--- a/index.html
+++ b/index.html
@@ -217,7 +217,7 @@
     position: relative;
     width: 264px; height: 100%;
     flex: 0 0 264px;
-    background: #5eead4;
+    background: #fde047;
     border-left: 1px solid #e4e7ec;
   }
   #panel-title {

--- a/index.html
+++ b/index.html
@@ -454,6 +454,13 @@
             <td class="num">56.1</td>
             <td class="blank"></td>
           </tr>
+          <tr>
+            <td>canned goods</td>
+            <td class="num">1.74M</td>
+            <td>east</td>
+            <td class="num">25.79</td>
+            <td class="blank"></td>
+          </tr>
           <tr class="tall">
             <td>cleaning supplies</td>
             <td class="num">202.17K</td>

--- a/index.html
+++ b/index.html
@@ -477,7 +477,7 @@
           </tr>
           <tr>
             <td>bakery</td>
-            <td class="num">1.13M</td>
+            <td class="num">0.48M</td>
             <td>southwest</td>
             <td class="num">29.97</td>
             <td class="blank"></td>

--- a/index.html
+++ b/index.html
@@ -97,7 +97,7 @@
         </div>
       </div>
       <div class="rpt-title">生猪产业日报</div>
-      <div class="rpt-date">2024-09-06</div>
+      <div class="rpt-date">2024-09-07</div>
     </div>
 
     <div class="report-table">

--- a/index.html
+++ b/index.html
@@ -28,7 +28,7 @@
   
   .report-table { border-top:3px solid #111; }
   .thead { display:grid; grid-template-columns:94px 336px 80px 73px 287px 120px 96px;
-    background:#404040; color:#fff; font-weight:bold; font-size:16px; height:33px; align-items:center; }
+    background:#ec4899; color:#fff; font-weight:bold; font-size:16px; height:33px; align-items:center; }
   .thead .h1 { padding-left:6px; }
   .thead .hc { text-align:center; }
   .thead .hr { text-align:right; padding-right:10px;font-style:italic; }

● ● ● ●

EXERCISE OBJECTIVE: Restate each record exactly as written.

TASK OUTPUT:
--- a/index.html
+++ b/index.html
@@ -217,7 +217,7 @@
     position: relative;
     width: 264px; height: 100%;
     flex: 0 0 264px;
-    background: #5eead4;
+    background: #fde047;
     border-left: 1px solid #e4e7ec;
   }
   #panel-title {

--- a/index.html
+++ b/index.html
@@ -454,6 +454,13 @@
             <td class="num">56.1</td>
             <td class="blank"></td>
           </tr>
+          <tr>
+            <td>canned goods</td>
+            <td class="num">1.74M</td>
+            <td>east</td>
+            <td class="num">25.79</td>
+            <td class="blank"></td>
+          </tr>
           <tr class="tall">
             <td>cleaning supplies</td>
             <td class="num">202.17K</td>

--- a/index.html
+++ b/index.html
@@ -477,7 +477,7 @@
           </tr>
           <tr>
             <td>bakery</td>
-            <td class="num">1.13M</td>
+            <td class="num">0.48M</td>
             <td>southwest</td>
             <td class="num">29.97</td>
             <td class="blank"></td>

--- a/index.html
+++ b/index.html
@@ -97,7 +97,7 @@
         </div>
       </div>
       <div class="rpt-title">生猪产业日报</div>
-      <div class="rpt-date">2024-09-06</div>
+      <div class="rpt-date">2024-09-07</div>
     </div>
 
     <div class="report-table">

--- a/index.html
+++ b/index.html
@@ -28,7 +28,7 @@
   
   .report-table { border-top:3px solid #111; }
   .thead { display:grid; grid-template-columns:94px 336px 80px 73px 287px 120px 96px;
-    background:#404040; color:#fff; font-weight:bold; font-size:16px; height:33px; align-items:center; }
+    background:#ec4899; color:#fff; font-weight:bold; font-size:16px; height:33px; align-items:center; }
   .thead .h1 { padding-left:6px; }
   .thead .hc { text-align:center; }
   .thead .hr { text-align:right; padding-right:10px;font-style:italic; }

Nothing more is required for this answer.